This work reports the characterization of the properties, state and in vivo location of a very compact and stable small proteinaceous inhibitor of metalloCPs in the Nerita marine snails that has a powerful inhibitory capacity in the picomolar range, non-previously described for any similar inhibitor of such enzymes.

The purification scheme from natural sources, involving a heating pre-treatment for clarification purposes and two chromatographic steps, is very successful in terms of the massive elimination of unwanted material, part of which was very interfering with purification and also because it allows for the dissociation of the inhibitor from complexes (results not shown) and preserves inhibitory power in better terms than other equivalent strategies used to treat crude extracts, like acid or alkaline precipitation, usage of salts or organic solvents. However, the results obtained from competitive titration indicate that only 50.4% of the isolated natural inhibitor was active, pointing to some structural damage that could be related to certain aspects of the purification treatment, like heating or alkaline release from the affinity column. In contrast, the recombinant production of the inhibitor and its purification by successive fractionation steps using anionic and cationic chromatographies yields pure, active and stable material that, although at the cost of a relatively low purification yield that may be improved in future experiments because of the initial very high expression of the recombinant protein.

The derivation of the amino acid sequence of NvCI, by both direct approach and through cDNA analysis, showed that the protein consists of 53 residues, with a theoretical mass of 5946 Da. The protein has a high percentage of hydrophobic residues (34%, with two Tyr and one Trp), a slightly higher percentage of acidic than basic residues (13% vs. 11%) which equilibrate in the second major isoform, NvCIb, because of the Asn11Lys substitution, and a notable presence of Pro (9%) and Gly (8%). It lacks Met and contains 6 oxidized Cys, expectedly involved in three intrachain disulphide bonds. When the protein and cDNA sequences are aligned (Figure 2; Figure 3), it is evident that the latter has 21 extra nucleotides at the 5′ end, potentially encoding for six additional amino acid residues. In addition, the cDNA sequence of NvCI is also spanning out of the alignment at the 3′ end, after the TGA-stop codon, with 169 untranslated nucleotides plus a polyA tail of 23 residues. The occurrence of additional protein sequences at the N- or C-terminus has been reported for other small protease inhibitors, including those for metalloCPs [10,33], and points to its possible role as pro-sequences potentially involved in initial folding steps.

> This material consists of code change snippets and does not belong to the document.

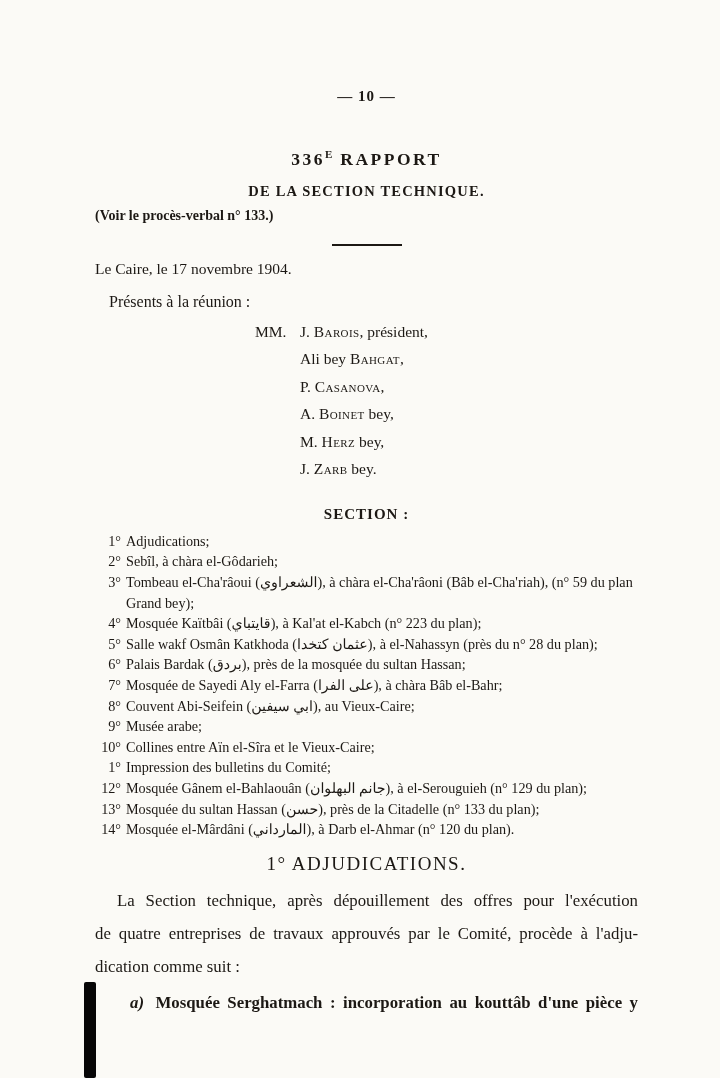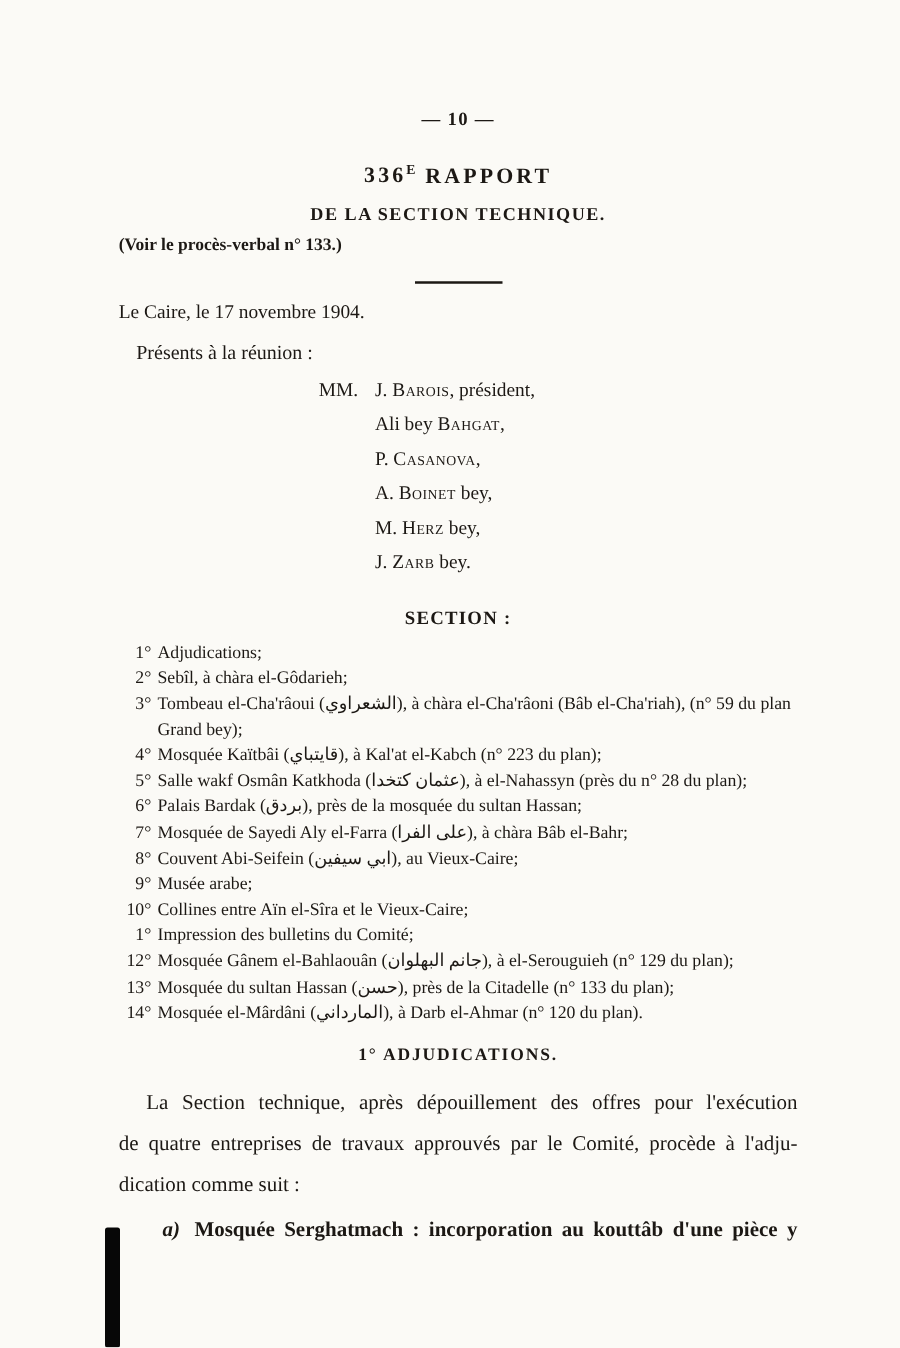--- a/index.html
+++ b/index.html
@@ -19,21 +19,21 @@
     overflow: hidden;
   }
   .pagenum {
     text-align: center;
     font-weight: bold;
     font-size: 15px;
     letter-spacing: 1px;
     line-height: 17px;
   }
   .title {
-    margin: 20px 0 0;
+    margin: 38px 0 0;
     text-align: center;
     font-size: 17.5px;
     font-weight: bold;
     letter-spacing: 2.5px;
     line-height: 22px;
   }
   .title sup { font-size: 11px; letter-spacing: 0; }
   .title-word { margin-left: 0.45em; }
   .subtitle {
     margin-top: 12px;
@@ -86,22 +86,22 @@
     flex: none;
     width: 26px;
     text-align: right;
     margin-right: 5px;
     line-height: 20.6px;
   }
   .som-text { flex: 1; line-height: 20.6px; }
   .section-heading {
     margin-top: 16px;
     text-align: center;
-    font-weight: bold;
-    font-size: 14px;
+    font-weight: normal;
+    font-size: 19px;
     letter-spacing: 1.5px;
     line-height: 16px;
   }
   .para { margin-top: 12px; font-size: 16.8px; }
   .para-line { line-height: 33px; }
   .indent { padding-left: 22px; }
   .just { text-align: justify; text-align-last: justify; }
   .item-a {
     margin-top: 5px;
     padding-left: 35px;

The availability of a recombinant system to produce large quantities of an active form of NvCI identical or equivalent to the natural one was considered a very important point in this research and for future applications of the inhibitor and has been satisfactorily, but only partially, achieved. The system developed in Pichia pastoris cell cultures is still waiting for improvements in the purification scheme but allows producing hundreds of milligrams of highly active inhibitor (rNvCI) in a few days’ time and with reasonable effort. The produced protein is sequentially identical to the natural main form, NvCIa, as shown by proteomic analysis, and displays the same enzymatic parameters (see Table 1), but a higher practical activity by competitive titration (95–98% vs. 50.4% for the purified form from the snail). No evidences of glycosylations or other natural or artifactual chemical residue modifications have been observed.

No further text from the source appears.